Records contained in a dataset
============
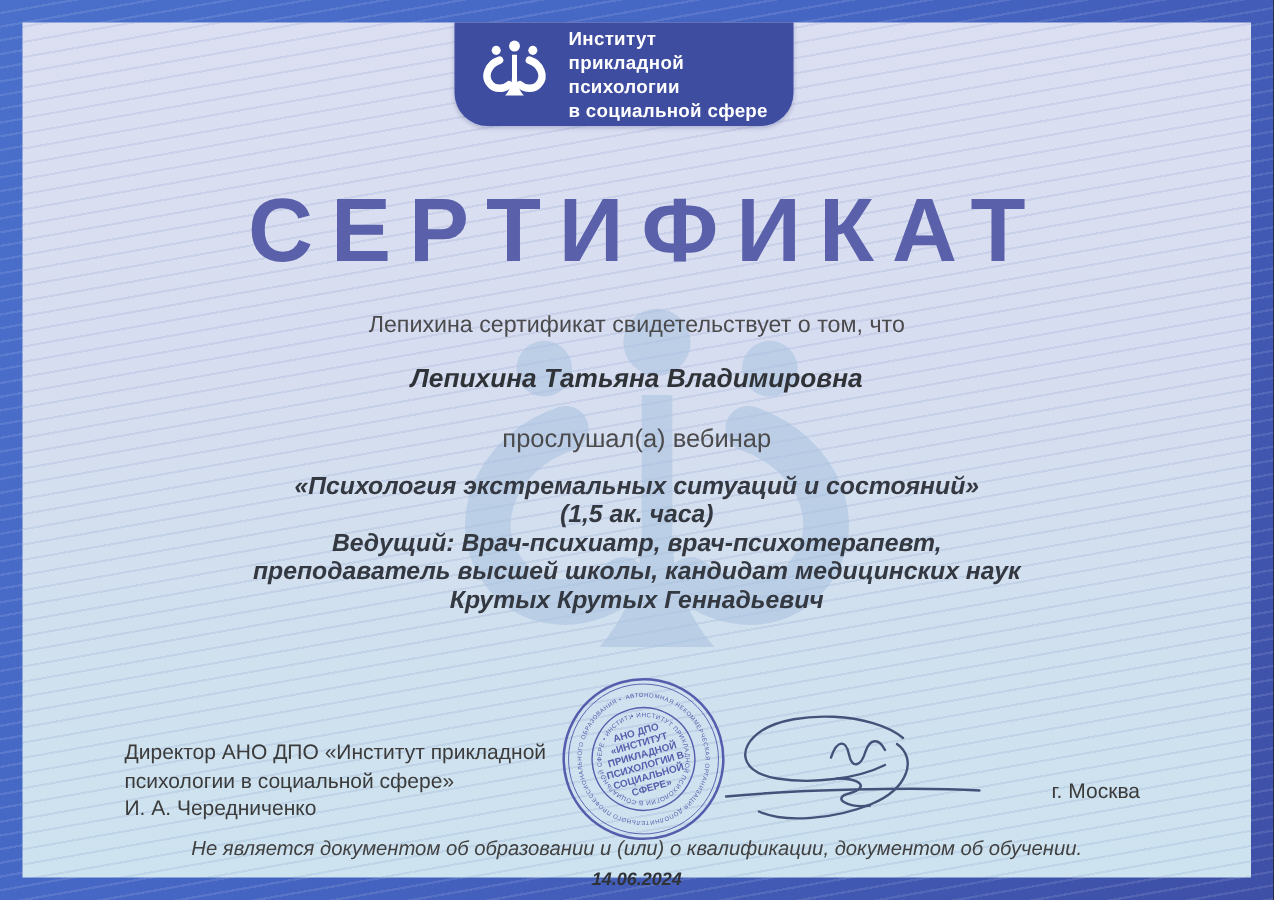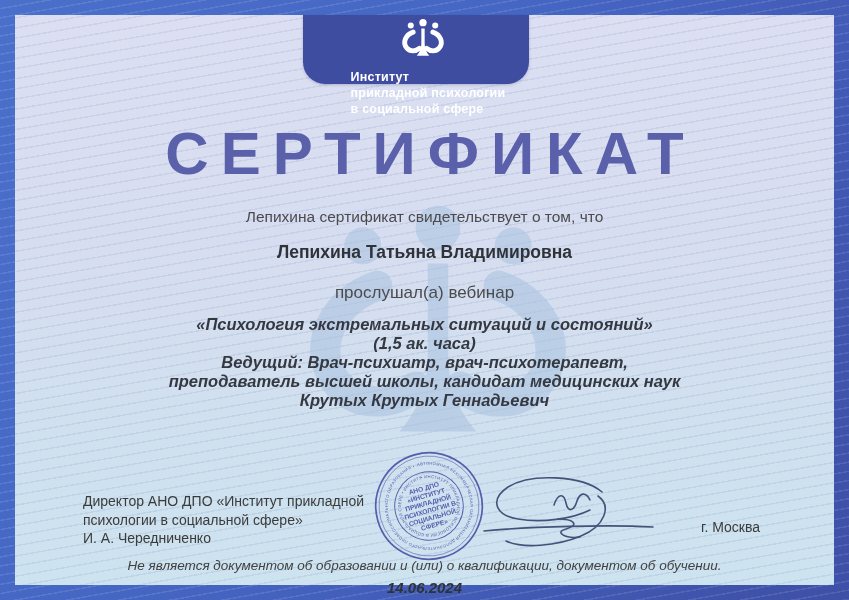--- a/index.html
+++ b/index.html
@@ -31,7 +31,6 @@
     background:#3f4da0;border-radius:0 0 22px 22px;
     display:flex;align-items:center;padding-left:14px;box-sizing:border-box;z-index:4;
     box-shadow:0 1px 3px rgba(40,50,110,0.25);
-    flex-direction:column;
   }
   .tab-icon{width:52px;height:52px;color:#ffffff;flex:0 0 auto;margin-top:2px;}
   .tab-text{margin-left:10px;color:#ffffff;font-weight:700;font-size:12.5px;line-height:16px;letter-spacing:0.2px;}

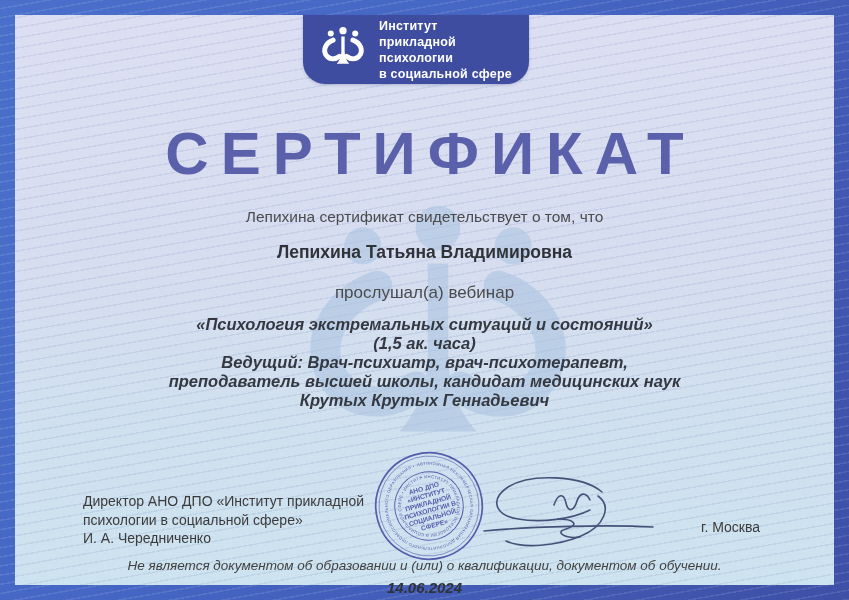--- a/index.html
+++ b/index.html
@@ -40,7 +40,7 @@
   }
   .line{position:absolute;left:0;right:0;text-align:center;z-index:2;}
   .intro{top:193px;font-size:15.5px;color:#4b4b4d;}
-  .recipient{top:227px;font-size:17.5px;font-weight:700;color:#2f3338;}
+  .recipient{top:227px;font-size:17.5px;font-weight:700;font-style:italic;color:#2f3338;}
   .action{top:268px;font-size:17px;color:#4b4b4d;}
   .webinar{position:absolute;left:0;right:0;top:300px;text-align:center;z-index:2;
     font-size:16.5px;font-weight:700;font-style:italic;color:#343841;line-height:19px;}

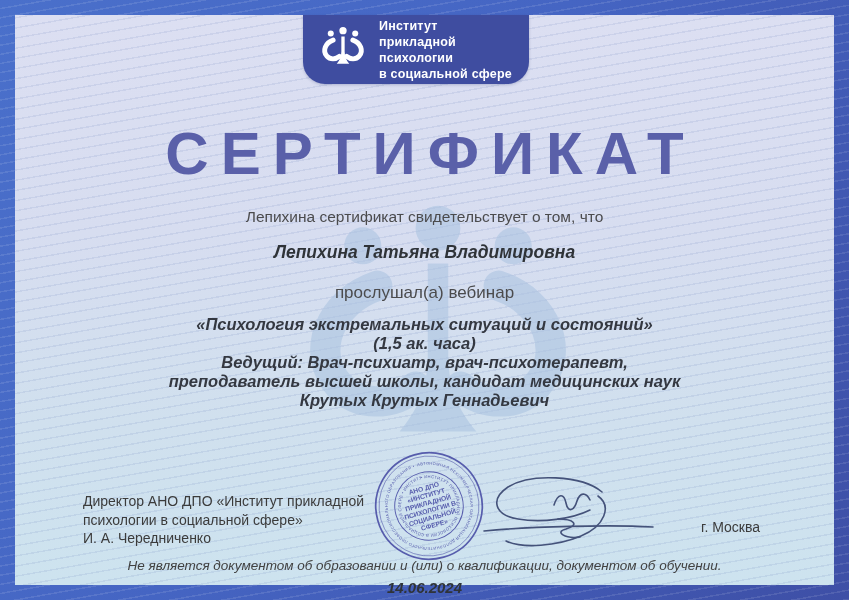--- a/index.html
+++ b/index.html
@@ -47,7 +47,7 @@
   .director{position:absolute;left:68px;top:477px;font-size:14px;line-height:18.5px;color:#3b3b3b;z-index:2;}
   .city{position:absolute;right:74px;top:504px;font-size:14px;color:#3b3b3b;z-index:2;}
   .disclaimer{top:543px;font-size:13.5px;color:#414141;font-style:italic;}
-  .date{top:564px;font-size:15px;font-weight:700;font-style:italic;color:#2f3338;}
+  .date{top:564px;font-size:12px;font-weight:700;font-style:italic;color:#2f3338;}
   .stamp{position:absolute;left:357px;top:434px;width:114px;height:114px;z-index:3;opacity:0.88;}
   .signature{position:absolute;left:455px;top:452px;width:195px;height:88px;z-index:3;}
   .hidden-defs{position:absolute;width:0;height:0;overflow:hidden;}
============
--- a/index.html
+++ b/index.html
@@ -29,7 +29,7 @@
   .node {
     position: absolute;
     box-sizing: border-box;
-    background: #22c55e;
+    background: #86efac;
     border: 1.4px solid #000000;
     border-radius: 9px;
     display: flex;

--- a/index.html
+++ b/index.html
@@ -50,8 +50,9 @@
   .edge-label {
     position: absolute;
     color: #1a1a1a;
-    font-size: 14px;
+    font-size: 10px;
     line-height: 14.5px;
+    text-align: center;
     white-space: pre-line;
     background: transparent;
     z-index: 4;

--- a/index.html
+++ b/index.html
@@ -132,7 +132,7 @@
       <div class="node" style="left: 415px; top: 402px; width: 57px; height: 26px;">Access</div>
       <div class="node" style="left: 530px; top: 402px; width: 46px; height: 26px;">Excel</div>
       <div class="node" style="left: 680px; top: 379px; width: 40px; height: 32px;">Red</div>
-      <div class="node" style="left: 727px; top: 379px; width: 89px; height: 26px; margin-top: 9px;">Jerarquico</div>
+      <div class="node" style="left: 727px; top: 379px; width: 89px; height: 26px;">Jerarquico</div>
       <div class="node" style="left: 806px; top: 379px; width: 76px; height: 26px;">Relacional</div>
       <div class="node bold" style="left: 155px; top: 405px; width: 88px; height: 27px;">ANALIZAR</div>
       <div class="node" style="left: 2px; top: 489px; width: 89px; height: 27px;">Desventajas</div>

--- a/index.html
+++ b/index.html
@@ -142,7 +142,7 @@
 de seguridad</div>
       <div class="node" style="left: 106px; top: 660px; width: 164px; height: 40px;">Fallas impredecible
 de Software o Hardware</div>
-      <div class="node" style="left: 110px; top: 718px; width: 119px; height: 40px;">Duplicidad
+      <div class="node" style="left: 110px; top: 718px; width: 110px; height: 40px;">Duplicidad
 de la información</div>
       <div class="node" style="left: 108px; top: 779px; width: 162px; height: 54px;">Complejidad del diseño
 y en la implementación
============
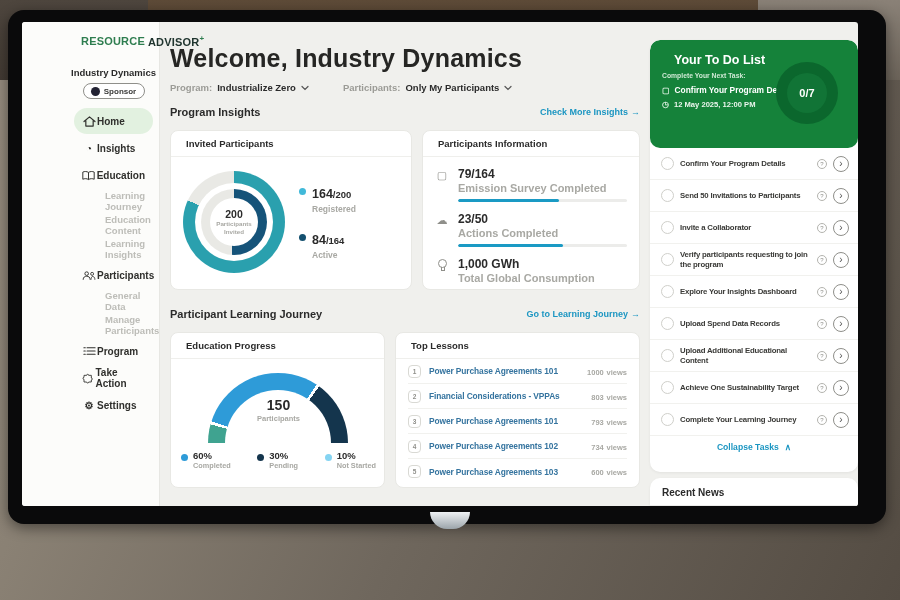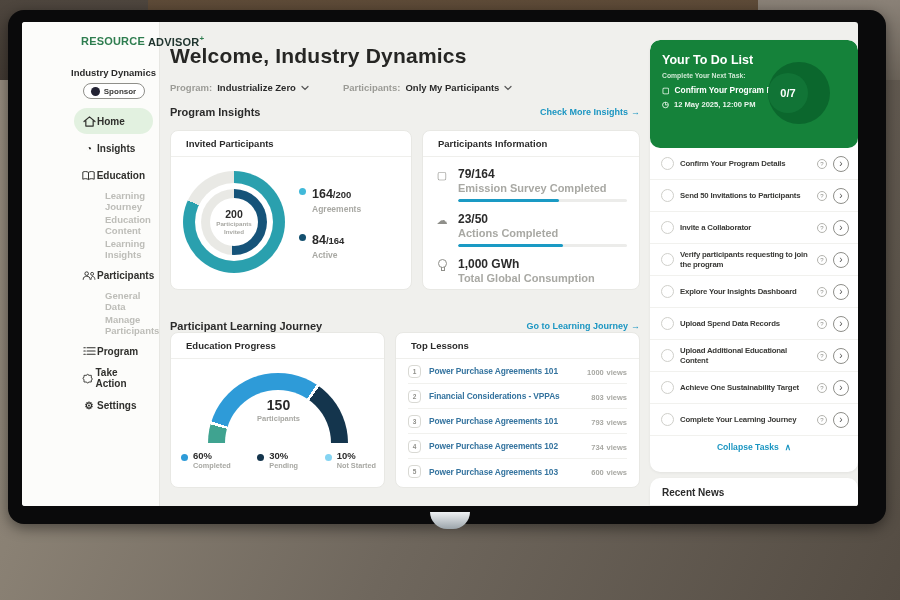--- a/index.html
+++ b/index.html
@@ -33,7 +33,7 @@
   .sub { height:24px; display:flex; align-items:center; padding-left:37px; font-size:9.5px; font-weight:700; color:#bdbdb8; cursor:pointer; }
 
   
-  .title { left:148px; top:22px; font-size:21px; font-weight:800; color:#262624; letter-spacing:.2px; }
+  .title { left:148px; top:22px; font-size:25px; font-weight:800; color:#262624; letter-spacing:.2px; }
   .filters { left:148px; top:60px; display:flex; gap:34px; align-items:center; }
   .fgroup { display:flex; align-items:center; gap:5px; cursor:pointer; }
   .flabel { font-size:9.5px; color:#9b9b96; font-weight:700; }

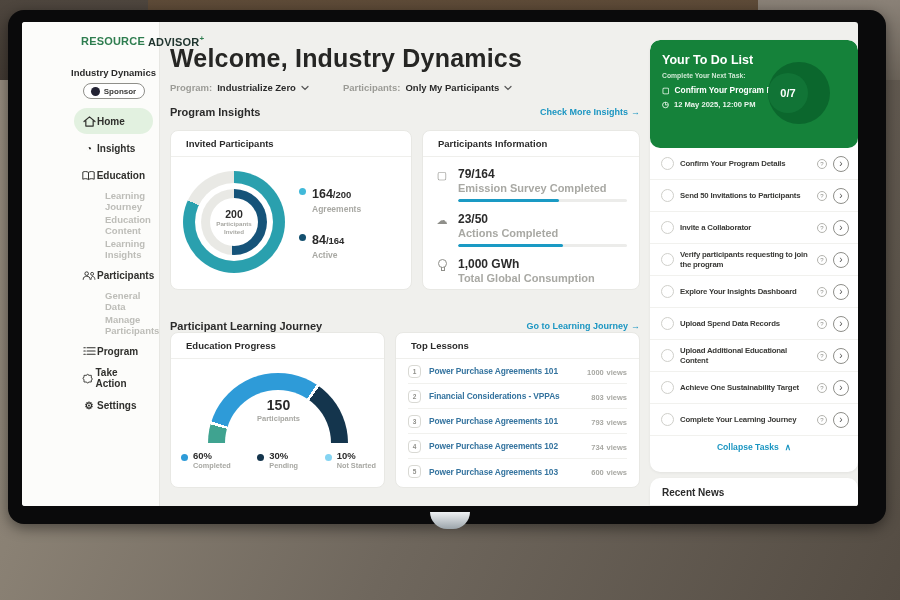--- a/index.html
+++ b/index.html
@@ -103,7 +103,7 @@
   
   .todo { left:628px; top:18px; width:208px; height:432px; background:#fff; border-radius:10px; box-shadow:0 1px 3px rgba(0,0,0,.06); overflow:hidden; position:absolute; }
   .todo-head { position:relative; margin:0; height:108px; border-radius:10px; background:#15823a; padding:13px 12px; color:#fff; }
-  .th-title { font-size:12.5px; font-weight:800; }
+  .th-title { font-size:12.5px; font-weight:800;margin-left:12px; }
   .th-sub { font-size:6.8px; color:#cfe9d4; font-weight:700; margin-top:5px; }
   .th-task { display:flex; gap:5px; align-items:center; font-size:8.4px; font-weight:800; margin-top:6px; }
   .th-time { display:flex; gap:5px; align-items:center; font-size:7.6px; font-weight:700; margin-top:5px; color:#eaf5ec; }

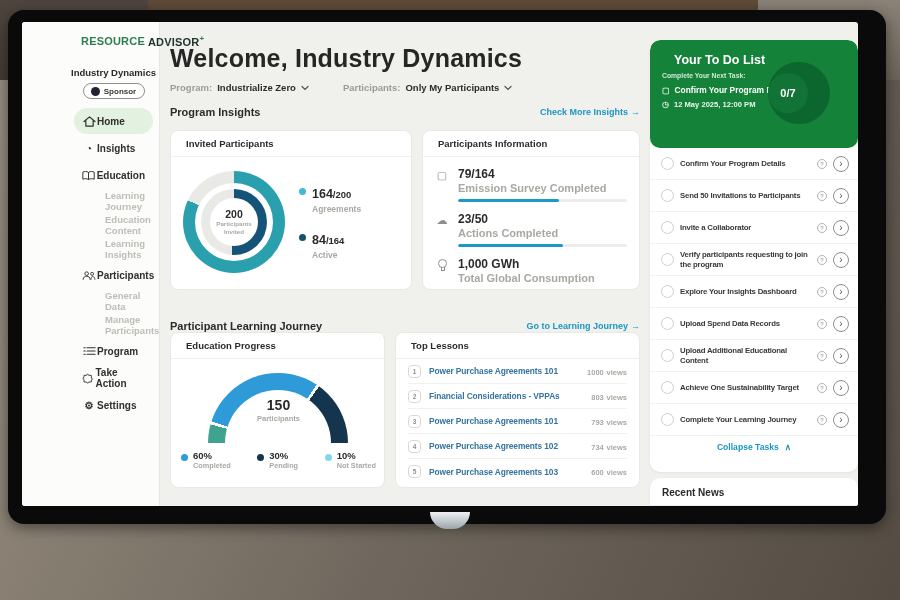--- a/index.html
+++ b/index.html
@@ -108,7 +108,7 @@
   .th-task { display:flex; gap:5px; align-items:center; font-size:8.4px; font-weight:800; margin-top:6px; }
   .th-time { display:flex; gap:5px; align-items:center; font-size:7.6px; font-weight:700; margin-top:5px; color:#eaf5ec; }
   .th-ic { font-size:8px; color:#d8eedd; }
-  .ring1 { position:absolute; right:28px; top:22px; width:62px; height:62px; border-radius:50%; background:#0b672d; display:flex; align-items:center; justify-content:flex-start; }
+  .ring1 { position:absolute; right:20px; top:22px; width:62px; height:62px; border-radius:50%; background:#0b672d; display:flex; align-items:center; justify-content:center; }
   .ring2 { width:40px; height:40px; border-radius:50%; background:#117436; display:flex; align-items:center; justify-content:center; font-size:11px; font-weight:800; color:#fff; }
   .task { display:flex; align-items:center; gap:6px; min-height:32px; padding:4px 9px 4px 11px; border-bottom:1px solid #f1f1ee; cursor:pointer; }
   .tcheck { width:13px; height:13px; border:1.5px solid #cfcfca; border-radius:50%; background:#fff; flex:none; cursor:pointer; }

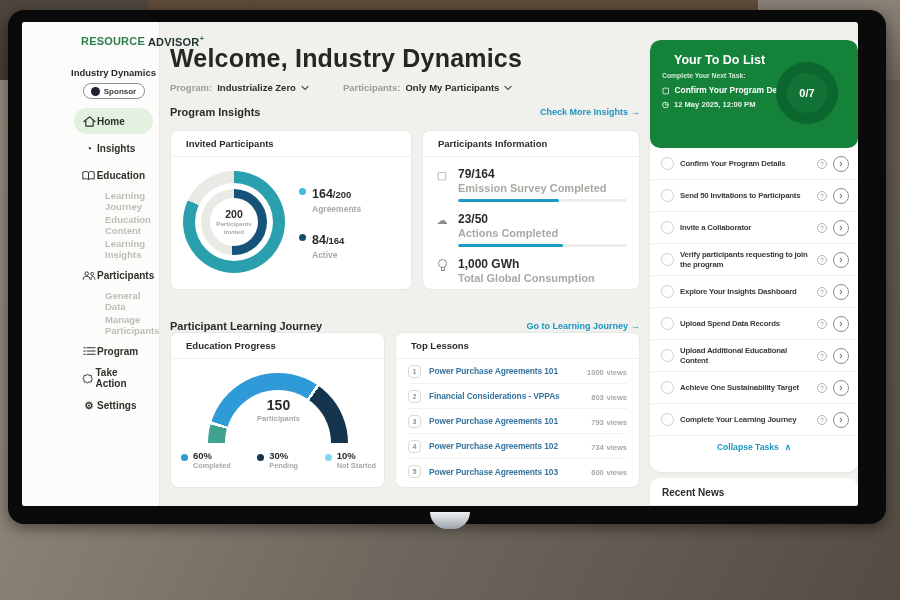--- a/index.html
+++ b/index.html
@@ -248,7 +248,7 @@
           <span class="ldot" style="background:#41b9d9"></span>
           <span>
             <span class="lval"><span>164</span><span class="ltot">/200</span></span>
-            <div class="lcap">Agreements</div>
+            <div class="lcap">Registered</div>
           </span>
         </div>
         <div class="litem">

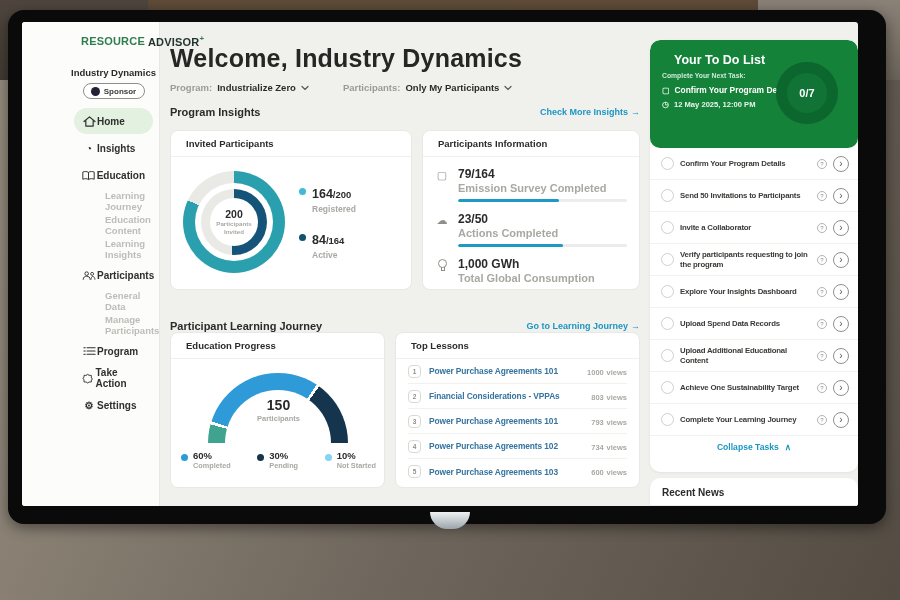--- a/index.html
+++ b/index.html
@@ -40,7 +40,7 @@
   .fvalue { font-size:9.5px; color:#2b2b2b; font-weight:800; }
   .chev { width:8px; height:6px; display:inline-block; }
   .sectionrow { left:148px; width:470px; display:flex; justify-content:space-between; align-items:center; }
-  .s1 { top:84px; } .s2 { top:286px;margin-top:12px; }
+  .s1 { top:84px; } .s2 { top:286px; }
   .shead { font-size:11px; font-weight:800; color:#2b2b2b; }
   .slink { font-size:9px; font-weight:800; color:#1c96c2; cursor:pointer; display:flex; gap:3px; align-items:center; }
============
Work item:
An exact, complete copy of the lines above from the one with "left:148px; width:470px; display:flex;" through the one with "font-size:9px; font-weight:800; color:#1c96c2;" is the whole answer.

Solution for this task:
   .sectionrow { left:148px; width:470px; display:flex; justify-content:space-between; align-items:center; }
-  .s1 { top:84px; } .s2 { top:286px;margin-top:12px; }
+  .s1 { top:84px; } .s2 { top:286px; }
   .shead { font-size:11px; font-weight:800; color:#2b2b2b; }
   .slink { font-size:9px; font-weight:800; color:#1c96c2; cursor:pointer; display:flex; gap:3px; align-items:center; }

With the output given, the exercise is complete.